Nov 6, 2017 | 12:08 PM

LETHBRIDGE – A 43-year-old man has been handed a two-year sentence, after pleading guilty to a charge of criminal negligence causing death.

Jimmy Badman – who had been charged with manslaughter for the death of his common-law spouse, Sara-Jean Big Sorrel Horse – admitted to the lesser charge at the outset of what was supposed to be a preliminary hearing, which would have examined the evidence against him and determined if it was enough to warrant a trial.

Badman admitted that on June 26, 2015, he went into Lethbridge after receiving his AISH cheque. He then used the money to buy alcohol and returned to the tent he was living in at Moses Lake with Big Sorrel Horse. The two started drinking with another couple who also lived in a tent in the area, known as Tent City.

At one point in the night, it was noted that Big Sorrel Horse was extremely intoxicated and had passed out outside the tent. Badman – who was also heavily intoxicated – tried nudging her awake, but when that didn’t work he started hitting her, and proceeded to drop his body weight onto her chest multiple times.

While Big Sorrel Horse survived the night, and the two of them even went into town the next morning, she collapsed as they were walking back to their tent. Badman went and got help from a friend who called 911 and then performed CPR, however, Big Sorrel Horse was pronounced dead upon her arrival at the Cardston Hospital.

The Crown noted that Big Sorrel Horse had sustained a total of 47 injuries, and that she died as a result of blunt force trauma. She had multiple displaced ribs, which lacerated her lungs, liver, pancreas and bowel.
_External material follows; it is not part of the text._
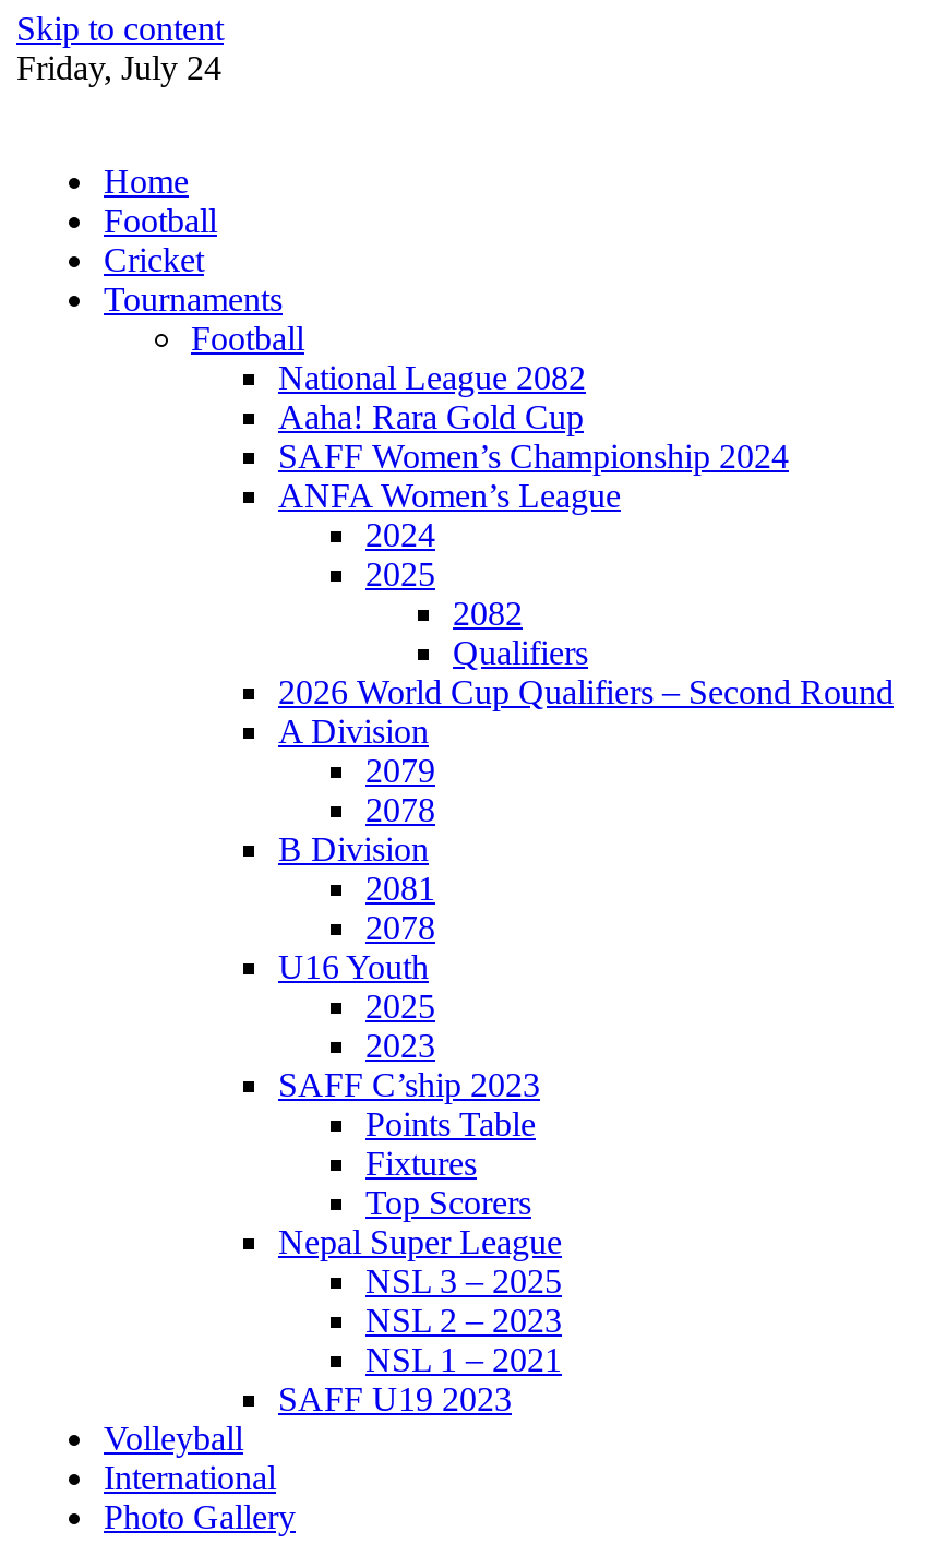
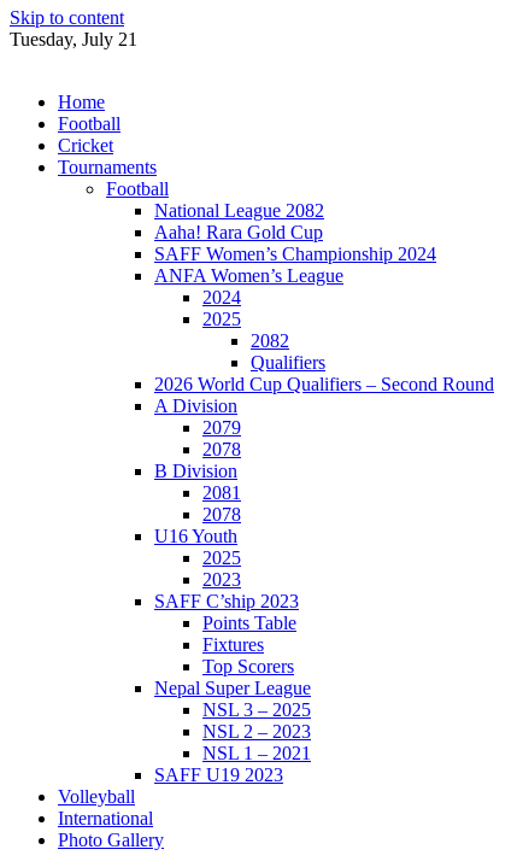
[16,49,221,86] Friday, July 24 -> [10,29,137,49] Tuesday, July 21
Badman’s lawyer, Mansoor Khan, explained that his client suffers from Fetal Alcohol Spectrum Disorder and that he attended a residential school, along with his entire family. He said that Badman continues to deal with addiction issues, and that all of the money he received – through AISH or picking bottles – always went to buying alcohol.

Khan joined in a joint sentencing submission of two-years with the Crown, who acknowledged that their case was compromised, as one of their main witnesses had died, and the others had been extremely intoxicated on the night in question.

In his sentencing decision, Judge Eric Peterson said Badman had cleared faced “dramatically disadvantaged circumstances”, both in his upbringing and with his continuing substance abuse issues. He also noted the Gladue factors associated with Badman’s Aboriginal heritage.

“It is beyond doubt that those issues led, both he and his common-law wife, to circumstances where this terrible result came to be,” Peterson stated. “It was not his intention to harm her, or obviously, to cause her death.”

With credit for time already spent in pre-trial custody, Badman has 325 days left on his sentence.